We used a modernized version of the approach previously described [1]. The approach use four main procedures: prediction of the secondary structure; prediction of the coordination number vector (i.e., the number of contacts for each residue); prediction of the contact matrix; reconstruction of the spatial structure (C-alpha's coordinates) on the basis of contact matrix. These procedures can be iterated in cyclic schemes to refine/edit concertedly the coordination number vector, the location of the elements of secondary structure, contact matrix and tertiary structure. The structures of both subtilisin BPN' propeptide (prosub) and domain 3 of the product of drosophila gene staufen (staufen) were predicted using essentially the same cyclic protocol.Three known algorithms based on Bayes statistics, information theory and neural networks for SECONDARY STRUCTURE PREDICTION were used as implemented in SYBYL 5.5. The starting location of secondary structure was assumed at regions of complete consensus for all three predictions for prosub (helices, 18-24, 45-58, 67-74; beta-strand, 9-12) and 80% consensus for staufen (helices, 14-25, 56-70; beta-strand, 39-57).

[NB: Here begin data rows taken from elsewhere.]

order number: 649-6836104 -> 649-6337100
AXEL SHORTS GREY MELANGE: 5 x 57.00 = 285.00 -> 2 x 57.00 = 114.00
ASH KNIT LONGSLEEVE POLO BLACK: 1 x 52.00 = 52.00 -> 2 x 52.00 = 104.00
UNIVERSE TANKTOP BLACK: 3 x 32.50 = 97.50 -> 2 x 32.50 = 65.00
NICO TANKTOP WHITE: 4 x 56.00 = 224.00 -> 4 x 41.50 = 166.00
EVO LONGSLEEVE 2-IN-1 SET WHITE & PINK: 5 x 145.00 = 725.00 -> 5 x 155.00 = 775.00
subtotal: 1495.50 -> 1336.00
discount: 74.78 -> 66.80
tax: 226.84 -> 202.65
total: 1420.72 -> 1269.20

The algorithm previously described [2] was used for PREDICTION OF COORDINATION NUMBER VECTORS starting with amino acid sequences and the data on the location of the secondary structure.

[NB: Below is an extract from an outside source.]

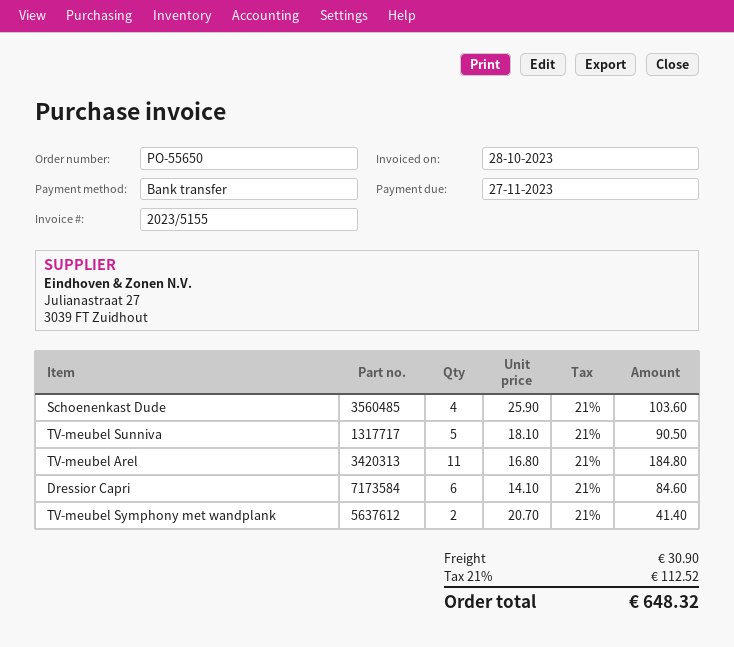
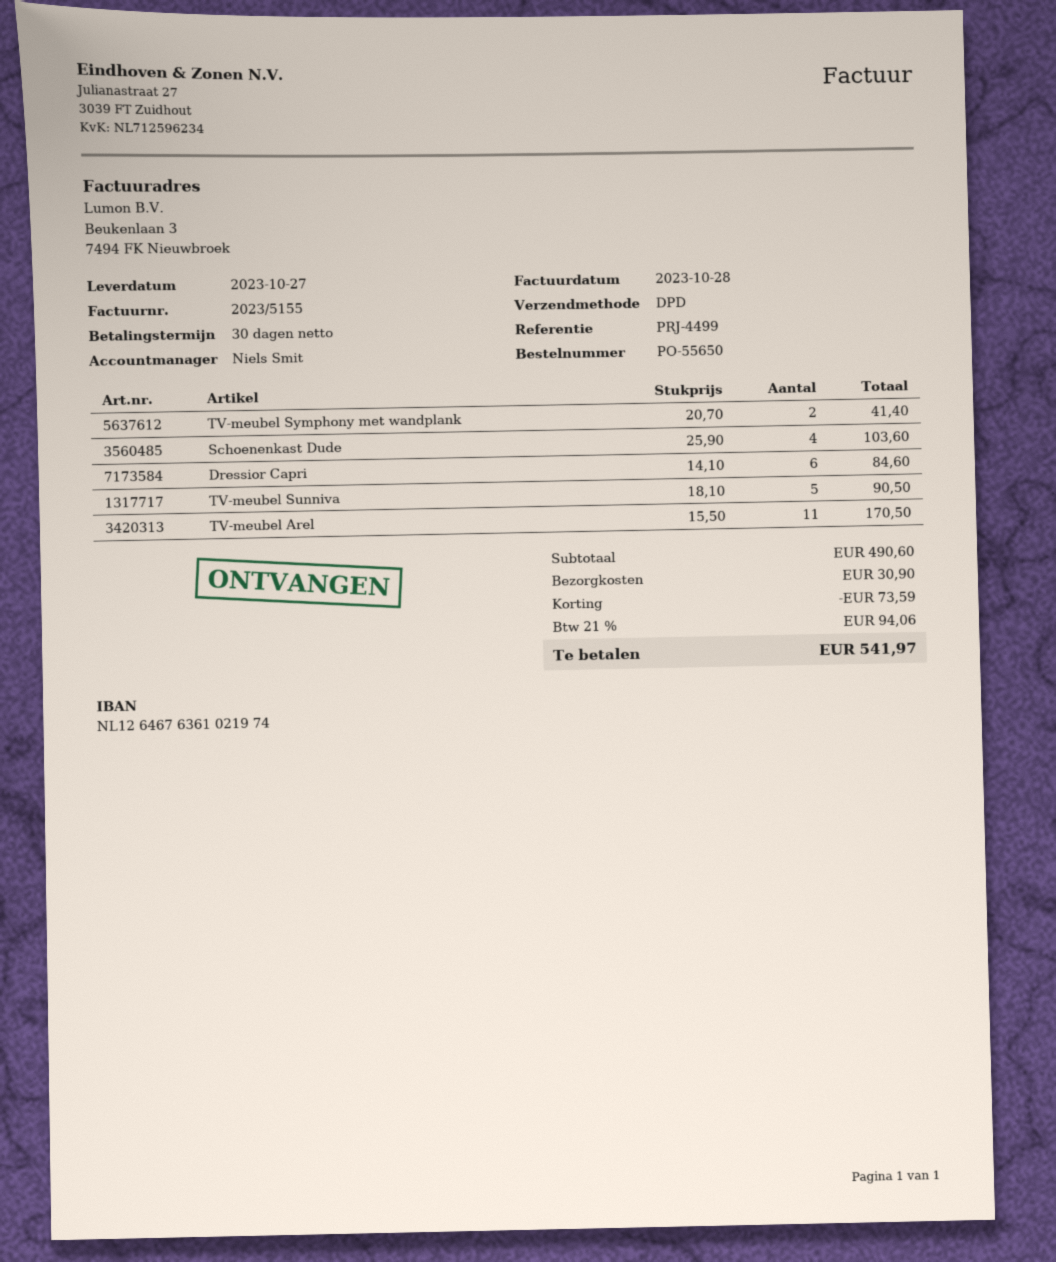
TV-meubel Arel: 11 x 16.80 = 184.80 -> 11 x 15.50 = 170.50
discount: none -> 73.59
tax: 21% = 112.52 -> 21% = 94.06
total: 648.32 -> 541.97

The core part of the procedure, the PREDICTION OF THE CONTACT MATRIX, includes routines for calculation of the starting matrix, bringing it into conformity with the set of stiff conditions (like symmetry) and satisfying the specific optimization criteria regarding the coordination number vector, the contact matrix, its powers and its eigensystems. The refinement routines are organized as an iterative procedure removing the "weakest" contacts (using a given "goodness" matrix) and filling out subsequent vacancies in rows/columns at the most preferred positions. There are many possible way to combine single operations and optimization matrices in this procedure. The protocol we applied for the first calculation of the contact matrix for both proteins was that providing the reconstruction of the spatial structure of 3FLX, a de novo designed protein, with the accuracy of 2.8 A. 3FLX is of the same size as prosub and staufen (79, 77 and 79 residues, respectively) and, like both predicted proteins, significantly helical.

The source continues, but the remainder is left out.